Assignment: Beginning with the line that holds "Magneto Switch and" in the data below, give again every line through the one that holds "balance: 9504.66 -> 9522.63", exactly as written.

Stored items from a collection
■ ■ ■ ■

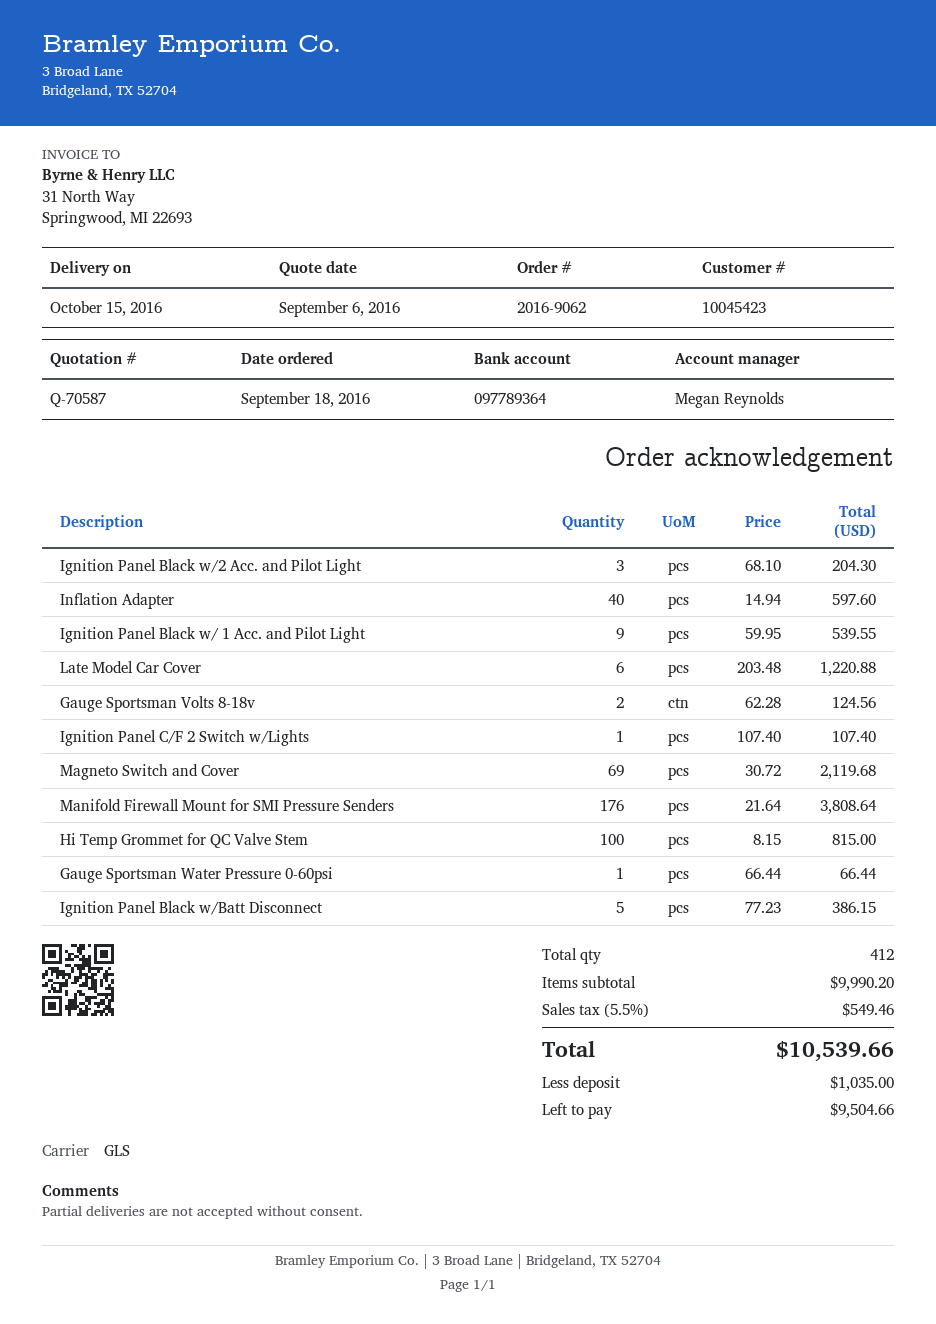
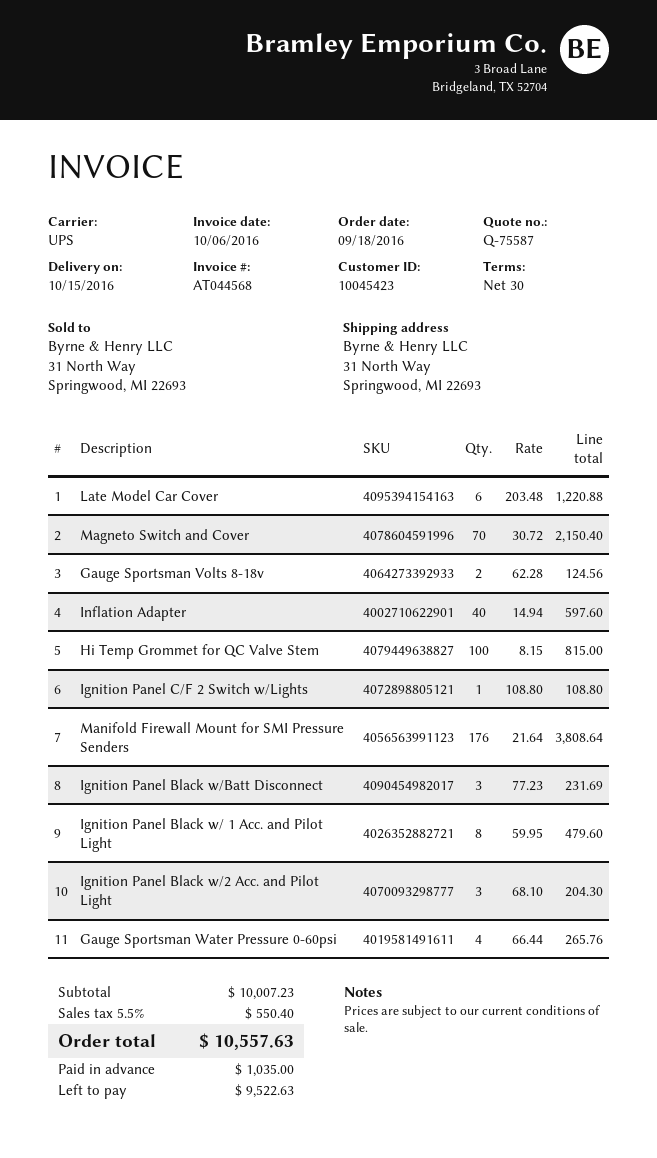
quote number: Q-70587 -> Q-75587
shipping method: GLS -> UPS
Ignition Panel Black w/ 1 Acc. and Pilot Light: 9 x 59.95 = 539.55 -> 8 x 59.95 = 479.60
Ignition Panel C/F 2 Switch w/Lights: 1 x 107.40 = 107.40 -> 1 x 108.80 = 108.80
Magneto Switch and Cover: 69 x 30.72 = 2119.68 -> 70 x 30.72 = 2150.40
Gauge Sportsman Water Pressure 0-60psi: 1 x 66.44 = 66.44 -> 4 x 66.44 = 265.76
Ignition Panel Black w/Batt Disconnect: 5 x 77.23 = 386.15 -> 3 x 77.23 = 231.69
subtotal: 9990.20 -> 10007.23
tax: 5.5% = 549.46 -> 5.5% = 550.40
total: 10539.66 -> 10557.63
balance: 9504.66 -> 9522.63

■ ■ ■ ■

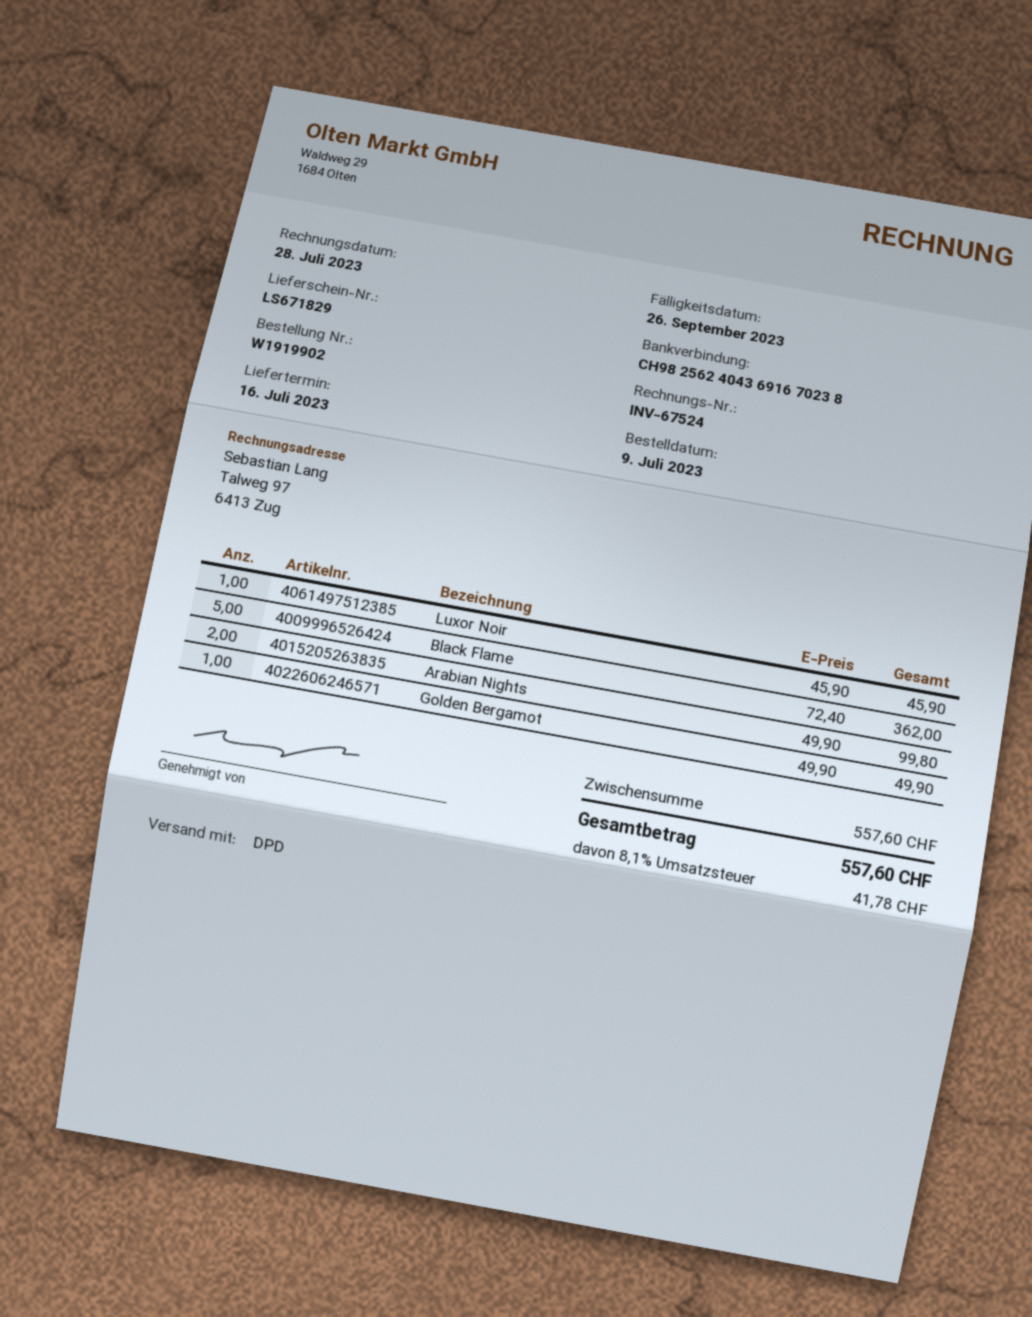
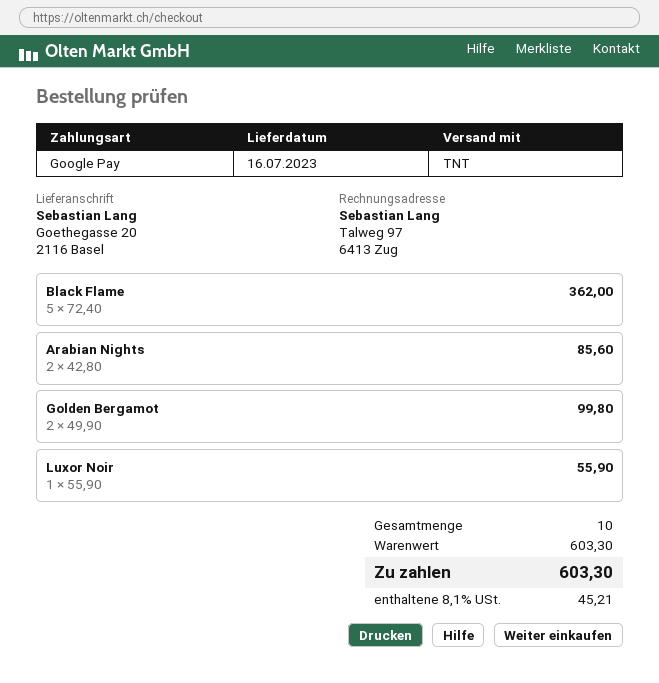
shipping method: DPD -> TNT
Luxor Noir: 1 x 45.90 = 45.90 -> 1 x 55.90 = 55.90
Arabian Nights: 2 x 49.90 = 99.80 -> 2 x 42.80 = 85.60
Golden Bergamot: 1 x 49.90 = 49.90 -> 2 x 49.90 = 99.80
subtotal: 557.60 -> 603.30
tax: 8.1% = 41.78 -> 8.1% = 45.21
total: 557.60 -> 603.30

■ ■ ■ ■

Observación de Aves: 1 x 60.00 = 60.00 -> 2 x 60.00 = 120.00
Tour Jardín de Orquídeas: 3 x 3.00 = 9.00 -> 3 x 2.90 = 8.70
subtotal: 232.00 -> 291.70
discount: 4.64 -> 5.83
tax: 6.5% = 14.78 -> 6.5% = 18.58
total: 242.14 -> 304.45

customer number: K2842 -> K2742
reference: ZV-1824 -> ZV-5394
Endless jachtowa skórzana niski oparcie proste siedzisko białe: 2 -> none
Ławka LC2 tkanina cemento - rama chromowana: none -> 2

■ ■ ■ ■

Exercise solution:
Magneto Switch and Cover: 69 x 30.72 = 2119.68 -> 70 x 30.72 = 2150.40
Gauge Sportsman Water Pressure 0-60psi: 1 x 66.44 = 66.44 -> 4 x 66.44 = 265.76
Ignition Panel Black w/Batt Disconnect: 5 x 77.23 = 386.15 -> 3 x 77.23 = 231.69
subtotal: 9990.20 -> 10007.23
tax: 5.5% = 549.46 -> 5.5% = 550.40
total: 10539.66 -> 10557.63
balance: 9504.66 -> 9522.63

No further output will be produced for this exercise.